Des médecins du privé sont inquiets : « Le ministère de la Santé ne nous dit pas toute la vérité au sujet de la gravité de l’épidémie de grippe H1N1 dans le pays », craignent-ils. « Ces deux derniers mois, nous avons enregistré pas moins de quatre décès directement liés à ce virus. Et ce sont là des cas dont nous nous sommes directement occupés, entre collègues du privé. Ce qui nous amène à penser qu’il y a d’autres cas et que le ministère n’est pas totalement transparent sur la question… » Ces médecins se disent aussi préoccupés, « car dans le privé, les administrations des cliniques ne suivent pas le même protocole de précautions tel que mis en place par le gouvernement en ce qui concerne la protection des médecins ».
Samedi 26 avril, un homme de 38 ans qui était en traitement dans une clinique est décédé. Selon ces médecins du privé, « il souffrait de difficultés respiratoires et sa mort est directement liée à des complications liées au H1N1 ». Le même jour, un autre homme, âgé également d’une trentaine d’années, aurait été transféré d’une clinique à une autre, « toujours parce que son cas présentait des complications liées au H1N1 ». Selon d’autres professionnels du privé, « pour ce qui est de cet homme, un habitant de l’Est, son cas est ce qu’on appelle un “highly suspected H1N1 case” ». De plus, poursuivent-ils, « le “prognosis” réalisé sur ce patient à ce stade est plutôt mauvais… » Ils indiquent que « les tests sont en cours sur ce patient pour identifier les pathologies dont il souffre et pour assurer si oui ou non il souffre du H1N1… » Nos interlocuteurs expliquent que « c’est parce que le personnel soignant qui le traitait jusqu’ici a eu de fortes suspicions qu’il présentait des symptômes de H1N1 que le transfert vers une autre institution plus performante a été recommandé ».
Ces médecins du privé attestent que « nous qui sommes à l’oeuvre dans diverses cliniques de l’île, ces deux derniers mois, nous avons officiellement enregistré pas moins de quatre décès liés au H1N1, celui de samedi dernier étant le quatrième ». De plus, continuent-ils, « la moyenne d’âge de ces quatre victimes est de moins de 50 ans. Ce qui nous amène à recommander la plus grande vigilance de la part des jeunes adultes, car ceux-ci sont tout aussi vulnérables face à ce virus ». Ces professionnels du privé rappellent que « le virus H1N1 peut affecter très rapidement le système respiratoire de la personne et l’entraîner vers des problèmes aigus. Le patient doit alors être placé sous ventilation artificielle… Et à partir de là, son cas peut rapidement se détériorer, entraînant le décès ».
Pour ces médecins, « le ministère a réagi rapidement dès que l’on a décelé les premiers cas il y a quelques mois pour lancer les campagnes de vaccination pour les plus à risques, c’est-à-dire les seniors, ainsi qu’une vaste campagne nationale de sensibilisation contre le virus. Mais nous pensons que le ministère de la Santé ne nous dit pas tout sur l’étendue des dégâts causés par le virus du H1N1 dans le pays ». Ils rappellent que « le H1N1 est un virus très dangereux. Depuis le début de cette année, nous avons recensé plusieurs cas dans le pays et il semble que d’autres personnes continuent à être infectées ». La prudence et la vigilance sont plus que jamais de mise, soutiennent nos interlocuteurs.
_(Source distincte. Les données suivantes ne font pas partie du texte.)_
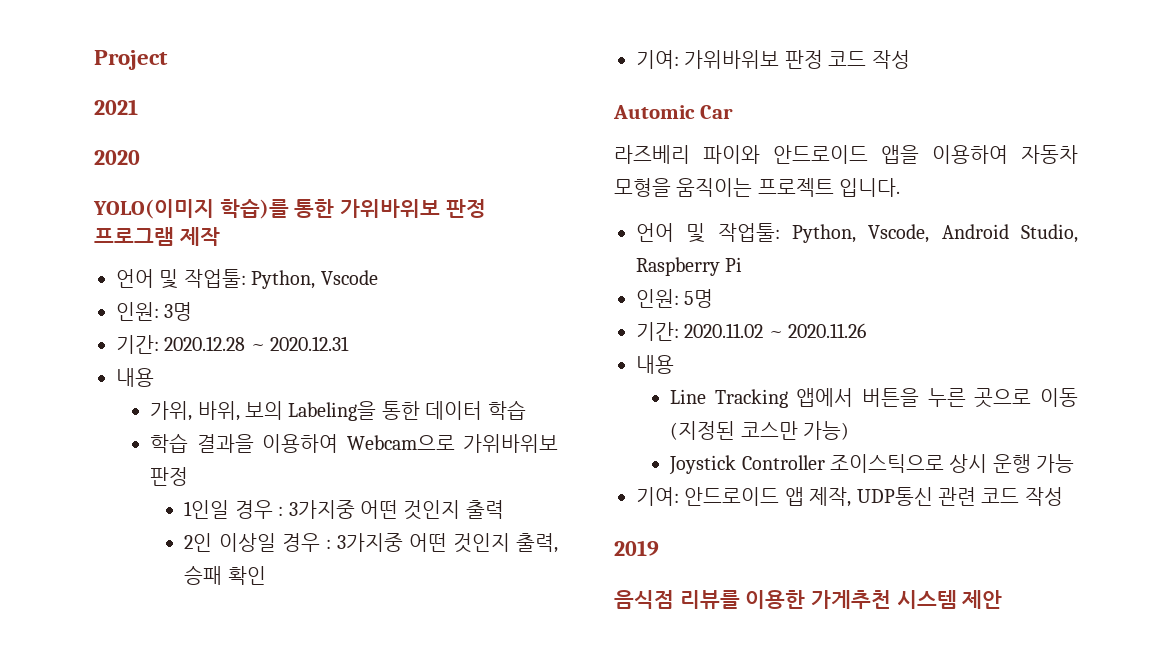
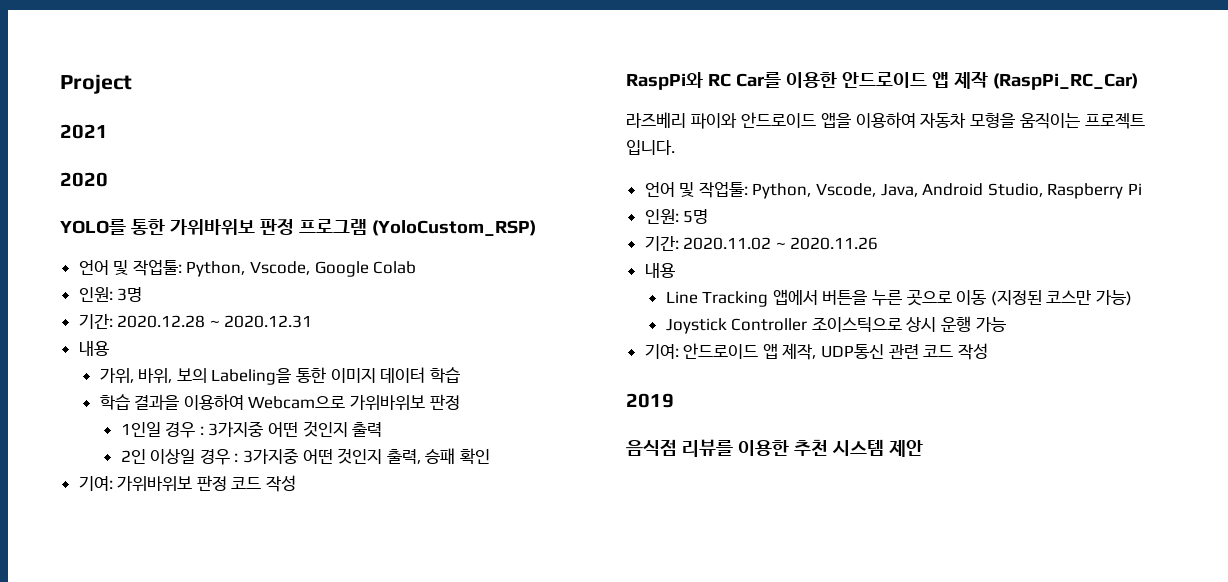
[93,199,289,219] YOLO(이미지 학습)를 -> [60,219,126,235] YOLO를
[179,227,220,246] [116,269,378,289] 제작 // 언어 및 작업툴: Python, Vscode -> [371,220,536,236] [78,260,417,277] (YoloCustom_RSP) // 언어 및 작업툴: Python, Vscode, Google Colab
(420, 410) none -> [330,368,376,383] 이미지
[613,105,733,119] Automic Car -> [626,71,1138,90] RaspPi와 RC Car를 이용한 안드로이드 앱 제작 (RaspPi_RC_Car)
(930, 233) none -> [880,183,918,197] Java,
[811,590,892,609] 가게추천 -> [793,439,828,456] 추천

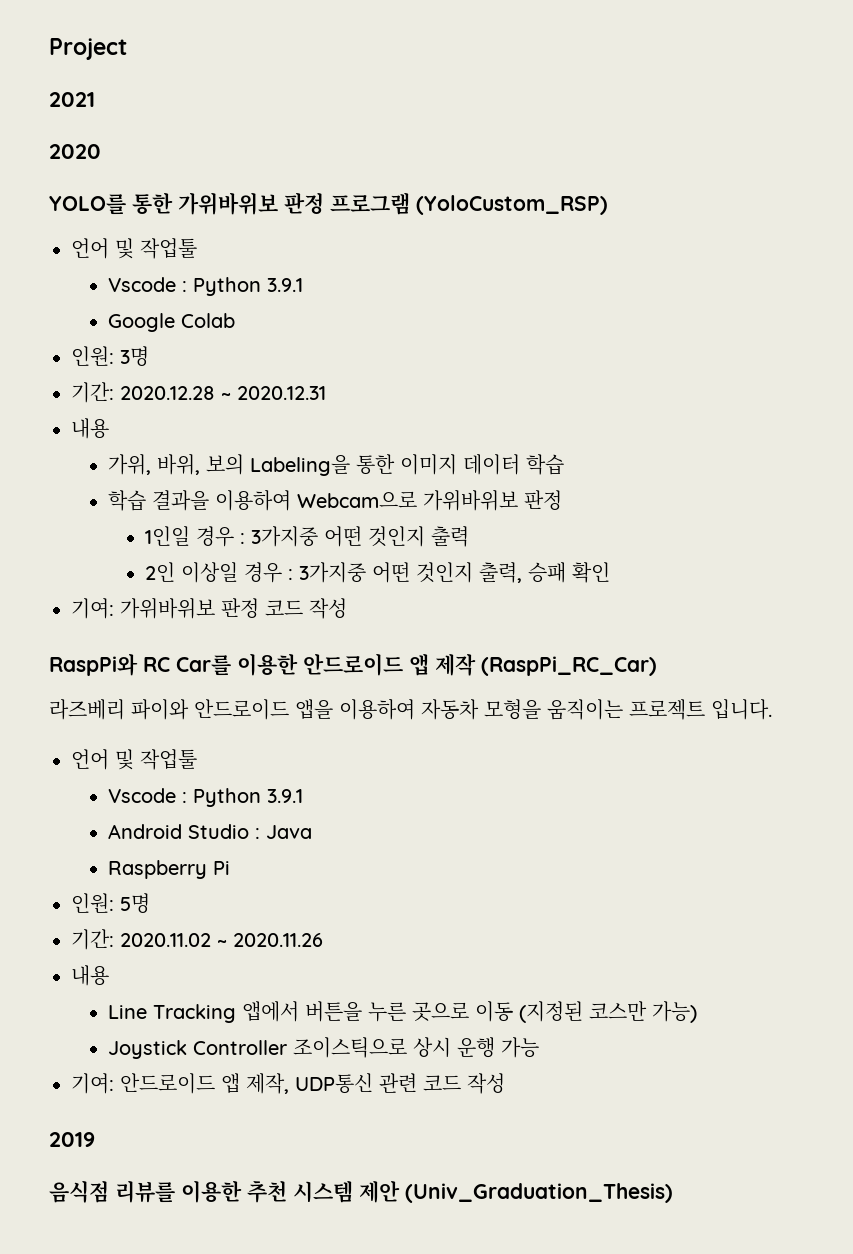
[132,260,311,277] 작업툴: Python, Vscode, -> [140,238,197,259] [107,277,303,296] 작업툴 // Vscode : Python 3.9.1 //
[698,182,1043,199] 작업툴: Python, Vscode, Java, Android Studio, -> [140,749,197,770] [107,788,303,807] [107,824,312,839] 작업툴 // Vscode : Python 3.9.1 // Android Studio : Java //
(923, 448) none -> [405,1183,673,1203] (Univ_Graduation_Thesis)

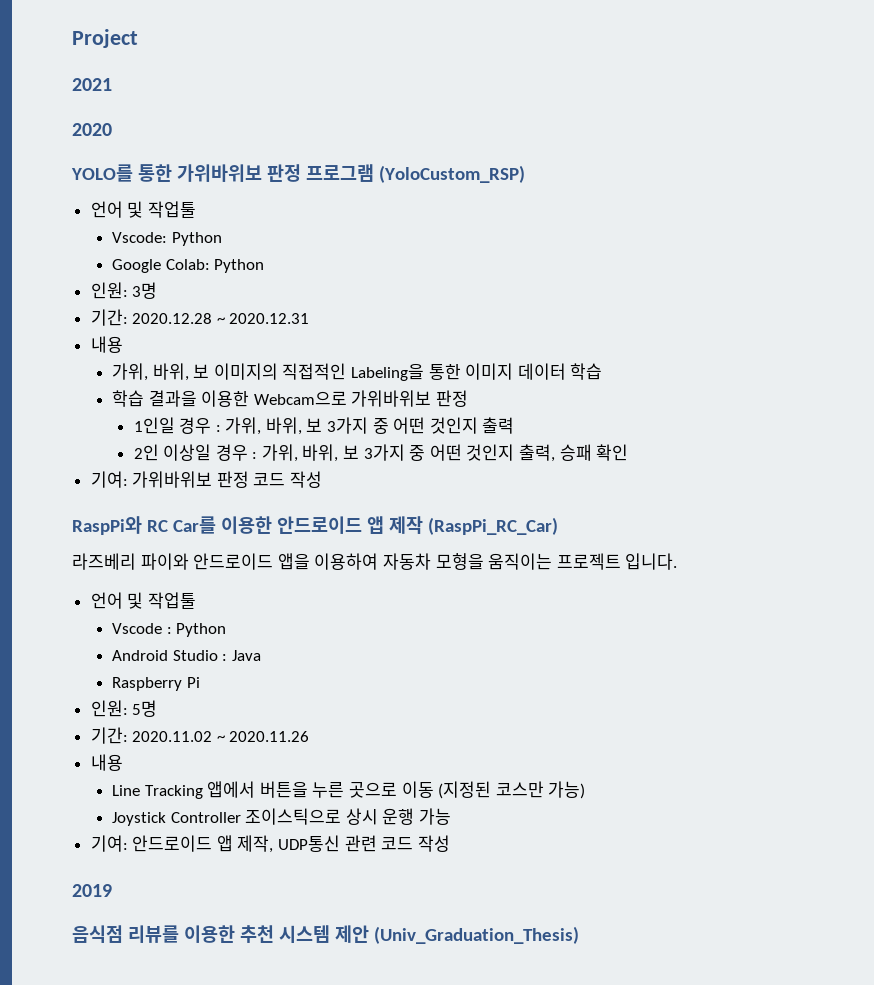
[107,277,303,296] Vscode : Python 3.9.1 -> [112,232,222,246] Vscode: Python
[180,313,235,328] Colab -> [165,259,265,273] Colab: Python
[205,454,244,475] 보의 -> [193,363,347,380] 보 이미지의 직접적인
[214,490,291,511] 이용하여 -> [201,390,250,407] 이용한
[250,526,318,547] 3가지중 -> [225,417,389,435] 가위, 바위, 보 3가지 중
[298,562,366,583] 3가지중 -> [261,444,426,462] 가위, 바위, 보 3가지 중
[266,789,303,803] 3.9.1 -> (227, 630) none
Pour rappel, début mars, une femme âgée d’une cinquantaine d’années, était décédée des suites liées à ce virus. Elle avait également été internée dans une clinique pendant un bon bout de temps. Les médecins du privé soutiennent que « dans les cas des patients qui sont morts ces deux derniers mois, certains avaient été transférés des cliniques vers des hôpitaux. Mais leur cas s’était déjà beaucoup aggravé… »
Nos interlocuteurs rappellent que « le gouvernement a déjà, pour ce qui est du personnel des hôpitaux, pratiqué la vaccination de ses éléments contre le H1N1. Cependant, dans le privé, ce n’est pas la même chose. Chaque clinique a sa propre politique… » Et de rappeler que « dans les cas suspectés de H1N1, il y a un masque spécifique qui n’est pas celui qui est couramment utilisé par le personnel soignant. Toutefois, parce que ce masque est différent, il éveille automatiquement la suspicion et pour éviter que les proches des malades ne soient psychologiquement affectés, nous préférons ne pas le porter. Il faut aussi dire qu’il est plus onéreux que le masque traditionnel ».
Ces médecins souhaitent que « les cliniques s’alignent toutes sur le même protocole que le gouvernement et fassent vacciner leur personnel médical et paramédical. Cela parce que nous avons affaire, au jour le jour, à des patients présentant des symptômes divers et dans ce souci de nous protéger, afin d’offrir une meilleure prestation possible ».